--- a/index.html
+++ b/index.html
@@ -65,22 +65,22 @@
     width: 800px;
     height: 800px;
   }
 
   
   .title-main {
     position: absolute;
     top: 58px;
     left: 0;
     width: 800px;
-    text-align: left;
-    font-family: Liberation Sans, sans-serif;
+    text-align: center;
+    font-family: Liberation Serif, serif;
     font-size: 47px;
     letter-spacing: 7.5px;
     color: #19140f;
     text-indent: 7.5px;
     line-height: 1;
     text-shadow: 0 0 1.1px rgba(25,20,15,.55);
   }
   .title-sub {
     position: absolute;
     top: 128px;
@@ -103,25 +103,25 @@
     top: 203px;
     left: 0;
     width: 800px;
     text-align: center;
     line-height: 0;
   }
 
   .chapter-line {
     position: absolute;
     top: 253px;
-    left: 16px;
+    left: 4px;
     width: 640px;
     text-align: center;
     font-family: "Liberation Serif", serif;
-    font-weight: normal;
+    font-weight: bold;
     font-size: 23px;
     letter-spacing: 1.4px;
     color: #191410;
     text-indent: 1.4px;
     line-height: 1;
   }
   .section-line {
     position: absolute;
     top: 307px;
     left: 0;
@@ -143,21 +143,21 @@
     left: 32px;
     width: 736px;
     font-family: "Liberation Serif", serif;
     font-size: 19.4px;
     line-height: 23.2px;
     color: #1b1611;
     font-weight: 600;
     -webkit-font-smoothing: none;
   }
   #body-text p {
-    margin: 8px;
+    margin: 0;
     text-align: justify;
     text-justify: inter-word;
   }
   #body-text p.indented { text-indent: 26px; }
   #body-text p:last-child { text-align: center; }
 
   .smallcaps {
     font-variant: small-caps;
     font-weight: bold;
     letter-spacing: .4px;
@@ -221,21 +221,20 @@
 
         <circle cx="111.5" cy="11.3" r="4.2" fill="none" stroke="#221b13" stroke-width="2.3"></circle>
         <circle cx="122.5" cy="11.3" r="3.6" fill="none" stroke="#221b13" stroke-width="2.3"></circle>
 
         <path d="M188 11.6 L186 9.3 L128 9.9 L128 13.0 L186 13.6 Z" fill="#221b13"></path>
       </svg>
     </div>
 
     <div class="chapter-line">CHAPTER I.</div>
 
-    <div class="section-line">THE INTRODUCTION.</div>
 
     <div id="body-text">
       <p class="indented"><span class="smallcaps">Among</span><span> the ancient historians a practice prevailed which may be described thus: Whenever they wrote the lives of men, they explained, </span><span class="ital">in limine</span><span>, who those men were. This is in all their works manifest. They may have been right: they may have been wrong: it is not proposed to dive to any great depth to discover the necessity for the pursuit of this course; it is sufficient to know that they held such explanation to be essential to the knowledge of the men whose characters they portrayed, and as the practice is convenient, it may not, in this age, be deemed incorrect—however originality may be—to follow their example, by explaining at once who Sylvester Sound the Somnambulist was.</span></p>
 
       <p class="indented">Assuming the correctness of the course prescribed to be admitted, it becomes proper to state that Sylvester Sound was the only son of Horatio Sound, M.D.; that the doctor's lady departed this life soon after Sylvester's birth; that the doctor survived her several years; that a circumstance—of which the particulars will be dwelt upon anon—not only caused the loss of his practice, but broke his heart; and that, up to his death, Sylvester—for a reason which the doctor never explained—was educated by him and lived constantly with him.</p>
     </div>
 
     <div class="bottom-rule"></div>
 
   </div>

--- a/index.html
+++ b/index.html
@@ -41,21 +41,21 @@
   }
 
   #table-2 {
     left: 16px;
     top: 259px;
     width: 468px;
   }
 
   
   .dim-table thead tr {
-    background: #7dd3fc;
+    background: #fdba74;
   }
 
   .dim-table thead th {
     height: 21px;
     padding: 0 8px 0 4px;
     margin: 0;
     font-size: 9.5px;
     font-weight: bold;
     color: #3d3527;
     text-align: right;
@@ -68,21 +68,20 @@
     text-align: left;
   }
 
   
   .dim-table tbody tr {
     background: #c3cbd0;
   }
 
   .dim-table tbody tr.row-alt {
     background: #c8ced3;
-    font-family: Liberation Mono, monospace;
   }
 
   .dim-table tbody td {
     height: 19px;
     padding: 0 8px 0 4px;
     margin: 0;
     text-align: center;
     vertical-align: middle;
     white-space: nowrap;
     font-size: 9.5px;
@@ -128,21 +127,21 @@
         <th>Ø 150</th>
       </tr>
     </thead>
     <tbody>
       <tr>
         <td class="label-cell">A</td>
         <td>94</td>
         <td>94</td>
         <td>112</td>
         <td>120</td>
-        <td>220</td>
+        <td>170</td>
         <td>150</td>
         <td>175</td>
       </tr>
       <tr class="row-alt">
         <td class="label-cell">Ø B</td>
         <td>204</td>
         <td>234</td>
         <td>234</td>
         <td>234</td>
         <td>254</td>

^^^^^^^^

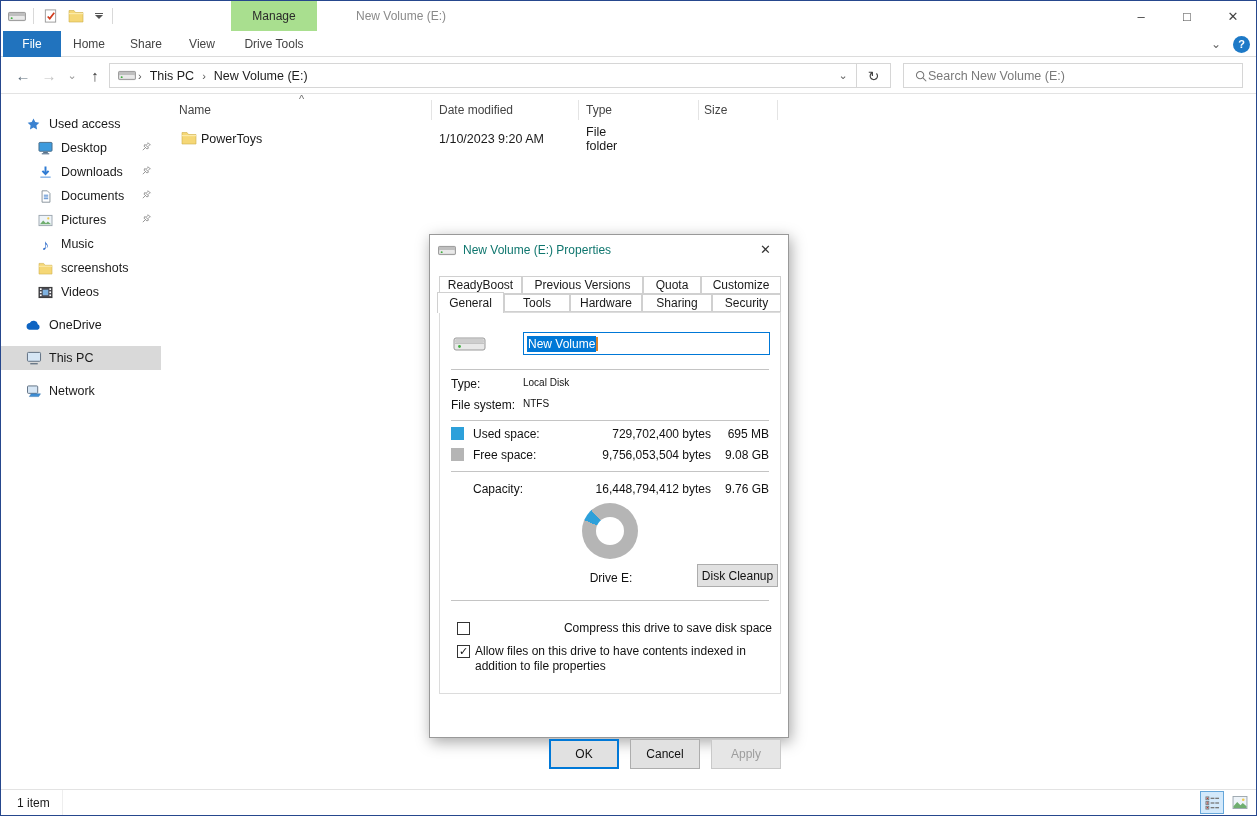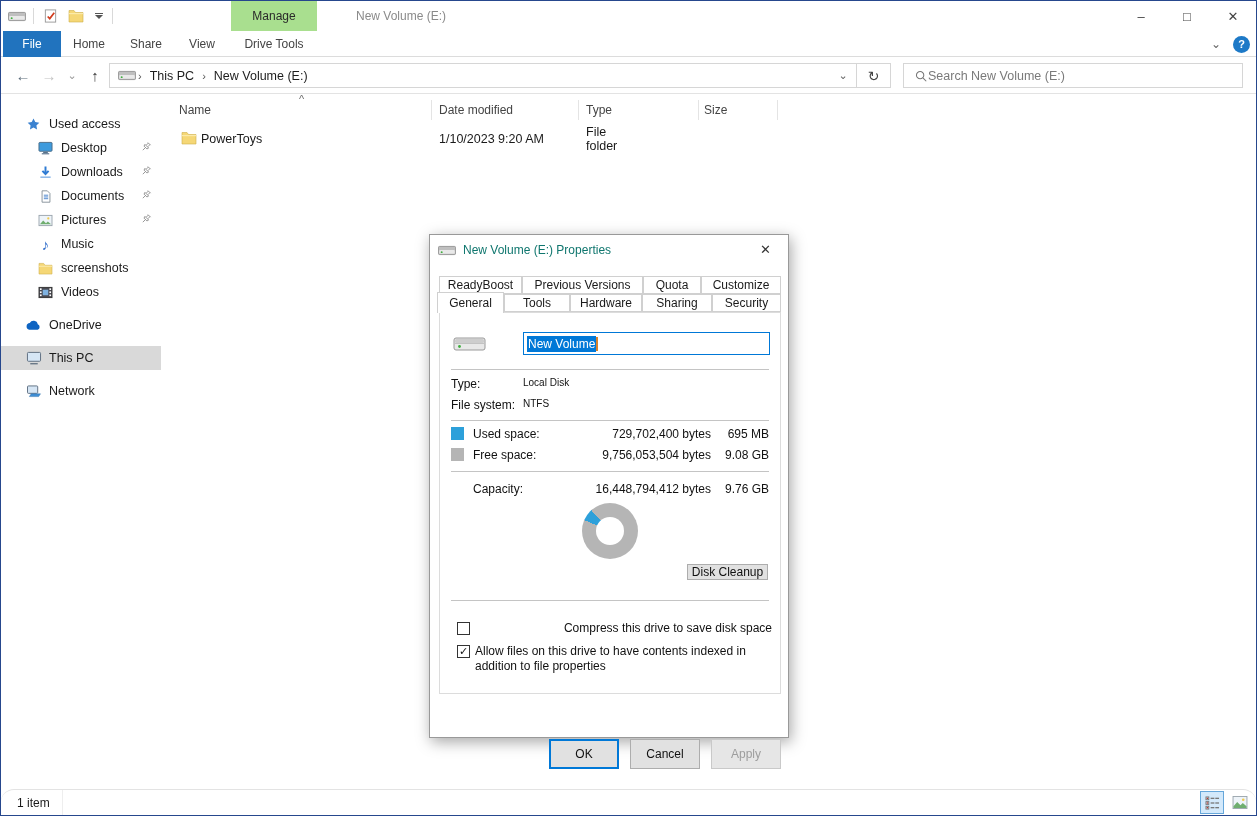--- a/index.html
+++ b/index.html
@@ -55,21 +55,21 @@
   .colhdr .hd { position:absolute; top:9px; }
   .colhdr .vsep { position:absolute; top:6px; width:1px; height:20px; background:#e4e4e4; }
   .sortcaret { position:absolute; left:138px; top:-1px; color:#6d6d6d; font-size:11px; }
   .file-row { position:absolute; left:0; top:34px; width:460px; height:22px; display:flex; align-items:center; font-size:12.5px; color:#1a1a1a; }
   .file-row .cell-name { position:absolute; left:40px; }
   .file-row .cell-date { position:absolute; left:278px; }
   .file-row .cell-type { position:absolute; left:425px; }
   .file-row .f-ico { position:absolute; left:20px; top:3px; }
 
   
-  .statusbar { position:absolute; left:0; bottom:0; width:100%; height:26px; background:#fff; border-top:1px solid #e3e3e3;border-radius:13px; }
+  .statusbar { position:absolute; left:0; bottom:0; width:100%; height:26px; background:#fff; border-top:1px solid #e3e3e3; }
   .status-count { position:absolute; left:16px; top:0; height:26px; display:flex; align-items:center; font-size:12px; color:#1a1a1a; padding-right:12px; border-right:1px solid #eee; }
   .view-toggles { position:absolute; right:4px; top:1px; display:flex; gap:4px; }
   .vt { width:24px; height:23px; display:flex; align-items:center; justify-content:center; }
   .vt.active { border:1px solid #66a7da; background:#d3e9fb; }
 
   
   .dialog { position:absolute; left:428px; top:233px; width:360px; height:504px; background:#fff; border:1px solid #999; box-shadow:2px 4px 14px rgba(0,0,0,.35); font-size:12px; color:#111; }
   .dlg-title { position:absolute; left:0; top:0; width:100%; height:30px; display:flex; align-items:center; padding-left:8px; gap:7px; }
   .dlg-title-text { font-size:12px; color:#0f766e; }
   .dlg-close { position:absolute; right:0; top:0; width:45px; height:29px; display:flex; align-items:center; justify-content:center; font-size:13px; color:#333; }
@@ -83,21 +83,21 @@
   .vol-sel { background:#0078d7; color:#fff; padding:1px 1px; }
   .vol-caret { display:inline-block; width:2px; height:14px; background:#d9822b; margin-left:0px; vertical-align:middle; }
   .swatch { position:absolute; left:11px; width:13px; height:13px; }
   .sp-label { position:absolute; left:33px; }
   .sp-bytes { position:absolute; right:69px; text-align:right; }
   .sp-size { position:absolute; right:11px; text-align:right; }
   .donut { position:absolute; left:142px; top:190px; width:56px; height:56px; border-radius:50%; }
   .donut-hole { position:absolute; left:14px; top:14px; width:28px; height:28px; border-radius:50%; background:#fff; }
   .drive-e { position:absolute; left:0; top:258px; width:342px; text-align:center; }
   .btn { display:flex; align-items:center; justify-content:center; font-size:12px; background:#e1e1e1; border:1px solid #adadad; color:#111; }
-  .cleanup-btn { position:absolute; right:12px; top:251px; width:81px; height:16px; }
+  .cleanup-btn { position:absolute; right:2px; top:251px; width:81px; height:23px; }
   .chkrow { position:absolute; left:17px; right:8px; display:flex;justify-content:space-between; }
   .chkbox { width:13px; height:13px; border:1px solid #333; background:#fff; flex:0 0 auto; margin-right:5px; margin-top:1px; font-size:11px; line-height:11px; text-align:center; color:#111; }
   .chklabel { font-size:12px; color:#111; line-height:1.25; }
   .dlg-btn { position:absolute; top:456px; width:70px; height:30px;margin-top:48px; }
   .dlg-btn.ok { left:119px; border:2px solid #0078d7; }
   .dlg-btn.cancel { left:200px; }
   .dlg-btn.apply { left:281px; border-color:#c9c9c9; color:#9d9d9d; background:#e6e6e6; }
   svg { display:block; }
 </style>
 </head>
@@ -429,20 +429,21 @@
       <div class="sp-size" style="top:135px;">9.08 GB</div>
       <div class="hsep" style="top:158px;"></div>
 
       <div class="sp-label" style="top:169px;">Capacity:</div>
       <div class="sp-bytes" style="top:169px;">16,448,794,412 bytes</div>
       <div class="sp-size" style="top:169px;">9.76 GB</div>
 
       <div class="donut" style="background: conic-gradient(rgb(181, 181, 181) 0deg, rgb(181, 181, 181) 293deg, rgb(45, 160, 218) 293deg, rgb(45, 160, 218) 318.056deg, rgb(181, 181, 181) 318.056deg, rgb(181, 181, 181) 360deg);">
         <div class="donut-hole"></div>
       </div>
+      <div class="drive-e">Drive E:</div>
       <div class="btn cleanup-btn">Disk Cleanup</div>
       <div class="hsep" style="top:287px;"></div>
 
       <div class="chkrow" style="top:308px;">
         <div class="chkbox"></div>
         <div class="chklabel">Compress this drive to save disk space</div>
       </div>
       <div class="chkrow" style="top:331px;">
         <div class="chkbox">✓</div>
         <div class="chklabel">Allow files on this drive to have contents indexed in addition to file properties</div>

^^^^^^^^

__Assigned task__. Look through the material and copy each line that has "bottom".

__Finished task__.
     <div class="bottom-rule"></div>
-  .statusbar { position:absolute; left:0; bottom:0; width:100%; height:26px; background:#fff; border-top:1px solid #e3e3e3;border-radius:13px; }
+  .statusbar { position:absolute; left:0; bottom:0; width:100%; height:26px; background:#fff; border-top:1px solid #e3e3e3; }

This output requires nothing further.